### What is being asked
Return the records exactly as they appear below, omitting the pictures.

Web interface edit records:
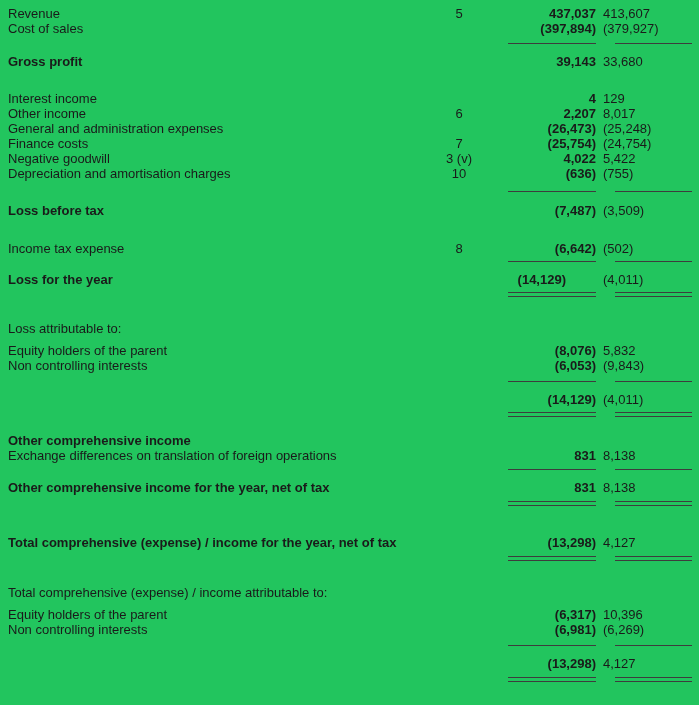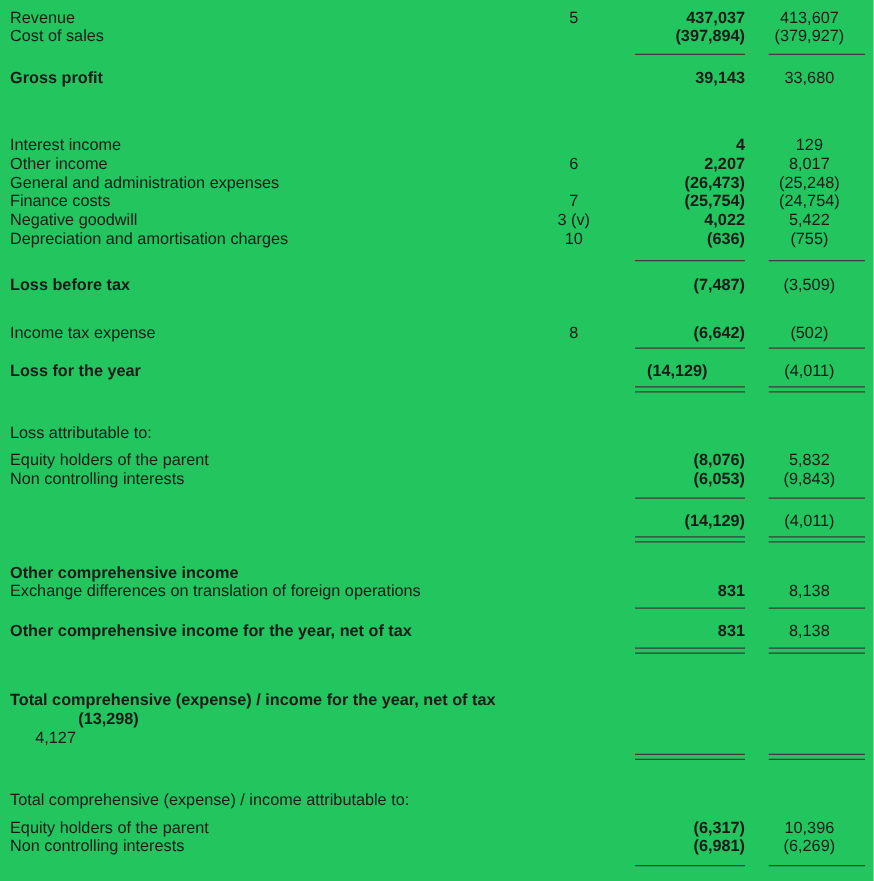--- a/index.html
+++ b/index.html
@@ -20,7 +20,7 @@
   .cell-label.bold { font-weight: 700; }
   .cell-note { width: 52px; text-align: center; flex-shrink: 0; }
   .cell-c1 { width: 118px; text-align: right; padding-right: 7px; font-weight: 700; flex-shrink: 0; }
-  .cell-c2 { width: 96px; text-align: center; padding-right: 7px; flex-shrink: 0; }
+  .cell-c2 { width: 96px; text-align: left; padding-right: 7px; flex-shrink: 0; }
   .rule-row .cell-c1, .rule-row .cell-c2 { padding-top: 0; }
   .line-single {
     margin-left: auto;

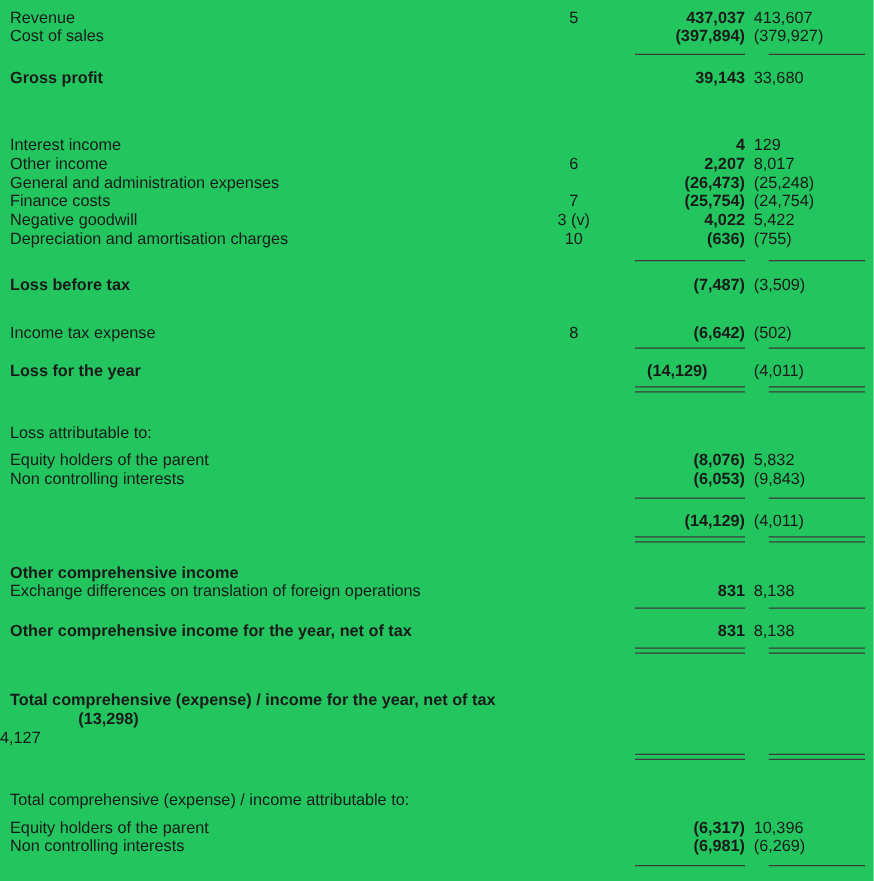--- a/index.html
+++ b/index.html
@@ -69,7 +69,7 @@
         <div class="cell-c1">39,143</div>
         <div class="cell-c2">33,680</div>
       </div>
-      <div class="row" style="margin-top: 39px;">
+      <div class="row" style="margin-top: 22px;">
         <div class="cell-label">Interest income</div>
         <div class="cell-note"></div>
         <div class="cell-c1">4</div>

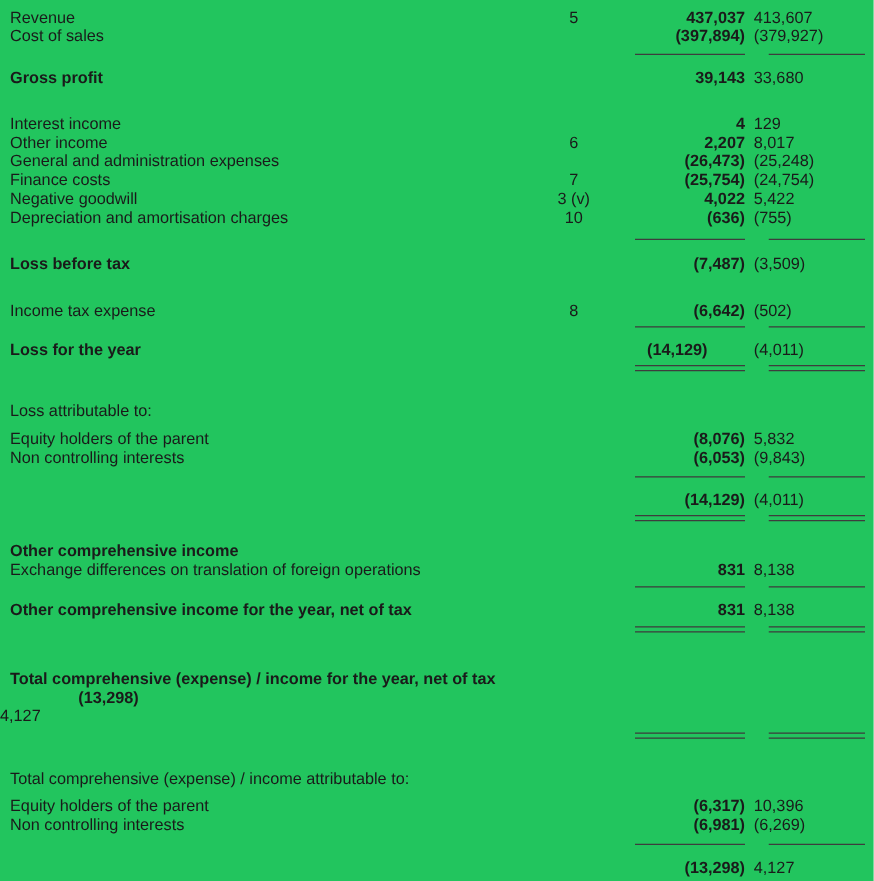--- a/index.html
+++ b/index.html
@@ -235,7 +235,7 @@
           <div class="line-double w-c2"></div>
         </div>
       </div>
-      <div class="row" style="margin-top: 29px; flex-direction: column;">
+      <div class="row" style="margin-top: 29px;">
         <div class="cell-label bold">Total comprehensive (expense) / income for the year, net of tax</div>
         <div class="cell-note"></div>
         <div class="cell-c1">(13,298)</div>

### Completed task
--- a/index.html
+++ b/index.html
@@ -20,7 +20,7 @@
   .cell-label.bold { font-weight: 700; }
   .cell-note { width: 52px; text-align: center; flex-shrink: 0; }
   .cell-c1 { width: 118px; text-align: right; padding-right: 7px; font-weight: 700; flex-shrink: 0; }
-  .cell-c2 { width: 96px; text-align: center; padding-right: 7px; flex-shrink: 0; }
+  .cell-c2 { width: 96px; text-align: left; padding-right: 7px; flex-shrink: 0; }
   .rule-row .cell-c1, .rule-row .cell-c2 { padding-top: 0; }
   .line-single {
     margin-left: auto;

--- a/index.html
+++ b/index.html
@@ -69,7 +69,7 @@
         <div class="cell-c1">39,143</div>
         <div class="cell-c2">33,680</div>
       </div>
-      <div class="row" style="margin-top: 39px;">
+      <div class="row" style="margin-top: 22px;">
         <div class="cell-label">Interest income</div>
         <div class="cell-note"></div>
         <div class="cell-c1">4</div>

--- a/index.html
+++ b/index.html
@@ -235,7 +235,7 @@
           <div class="line-double w-c2"></div>
         </div>
       </div>
-      <div class="row" style="margin-top: 29px; flex-direction: column;">
+      <div class="row" style="margin-top: 29px;">
         <div class="cell-label bold">Total comprehensive (expense) / income for the year, net of tax</div>
         <div class="cell-note"></div>
         <div class="cell-c1">(13,298)</div>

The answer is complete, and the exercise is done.